During the month of March 1910, Milton Oliver, a former Night Rider, claimed that David Amoss was one of the seven leaders of the Hopkinsville raid. Oliver was subsequently threatened by other Night Riders who claimed that other residents should avoid interacting with him at all costs.

On May 25, 1910, Milton Oliver was shot in the left hip while standing in his front yard, causing the Hopkinsville's Lieutenant Colonel to call in the Kentucky State Guards to keep watch over Oliver's farm and protect the surrounding neighborhood. The Kentucky guard's presence angered local Lyon County residents.

In the middle of June, Dr. Amoss was indicted on "violation of the ... Ku Klux Law," which stated that no group of people could "'go forth armed or disguised for the purpose of intimidating or alarming.'" He was tried for his leadership role in the Hopkinsville raid in 1907. However, the trial was delayed until March 1911, so that Oliver could fully recover from his injuries.

==== Axiom Cooper's death and trial ====
On July 30, 1910, Axiom Cooper was shot by the Night Riders' Roy Merrick and Vilas Mitchell while attending Tom Litchfield's barbecue.

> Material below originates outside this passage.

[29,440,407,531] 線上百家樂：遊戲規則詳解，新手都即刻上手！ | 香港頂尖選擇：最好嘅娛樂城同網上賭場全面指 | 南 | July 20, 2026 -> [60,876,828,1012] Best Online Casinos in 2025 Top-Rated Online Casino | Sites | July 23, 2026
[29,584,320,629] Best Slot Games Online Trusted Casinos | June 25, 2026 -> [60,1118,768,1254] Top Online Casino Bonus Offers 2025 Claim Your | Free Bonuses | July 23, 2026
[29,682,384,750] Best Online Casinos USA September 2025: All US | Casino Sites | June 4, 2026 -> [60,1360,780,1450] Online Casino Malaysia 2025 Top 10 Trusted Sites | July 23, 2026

Cooper suffered several gunshot wounds in "his chest, back, wrist, and groin" and died the next day. Eight men were tried for Cooper's murder (including Merrick and Mitchell) in two separate cases, with four men in each. Col. E. B. Bassett claimed that the juries were unfair because the jury members were mostly local outlaws and criminals, who would be in favor of acquittal. These same sentiments were expressed by Commonwealth Attorney Denny P. Smith, who "hoped for ... a hung jury so he could request the judge to call in a jury from another county." All eight men were acquitted, even after "the judge summoned a jury from Crittenden County."

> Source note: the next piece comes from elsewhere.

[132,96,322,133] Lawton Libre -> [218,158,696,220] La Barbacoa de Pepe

=== Trial of David Amoss ===
After the Axiom Cooper murder trials ended, Commonwealth Attorney Denny P. Smith was joined by three other attorneys "hired by the Law-and-Order League," hoping to convict Dr. Amoss. However, like in the Axiom Cooper trial, the jury selection was hotly contested as "Col. E. B. Bassett ... informed Governor Wilson that the jury was composed of former outlaws and Night Riders." Col. Bassett had a right to be suspicious as he was the "commander of the local company of the Kentucky State Guards" that tracked down Dr. Amoss and the rest of the Night Riders in the aftermath of the 1907 Hopkinsville raid.

The trial lasted from March 8 to March 16, 1911. Due to the jury selection, the result of the trial was never in doubt. Because of that, the trial turned into a "struggle for honor" among Night Rider members. There was contentious questioning among the defense and former Night Riders regarding the secrecy of their organization and their blood oath. Speaking out against the Night Riders carried a severe risk that could involve "disappearance and death," like the threats Milton Oliver faced after his 1910 testimony. Dr. Amoss claimed he had an alibi during the 1907 Hopkinsville raid, claiming that he was making a house call to examine William H. "White's sick wife that night." The prosecution's attempts to disprove Dr. Amoss's alibi were unsuccessful, as the Whites' "son-in-law, Wylie Jones ... avoided answering the subpoena" and other testimony did not "dispute Dr. Amoss's alibi." A couple of days later, after around forty minutes of deliberation by the jury, Dr. Amoss was declared not guilty.

== Aftermath ==

=== Community reaction ===
The non-guilty verdict did not surprise anyone in the community. However, historian Christopher Waldrep wrote that "prosecutors revealed the inner workings of the Night Riders ... destroying the aura of mystery that had surrounded" Amoss and the other Night Riders. Even though Dr. Amoss was acquitted, "the power of the Night Riders" had been diminished. William H. White, the man who lied to the jury about Dr. Amoss' alibi, was scorned by the community after the trial. An African-American resident named Clyde Quisenberry spoke about White's role as the church deacon, saying that "... all the white people thought he was an idol god." White's testimony drove him out of town to nearby Princeton, as Suzanne Marshall writes that "the whites of Cobb ... could not condone a lie by a leader in the church, even when the lie worked for their benefit."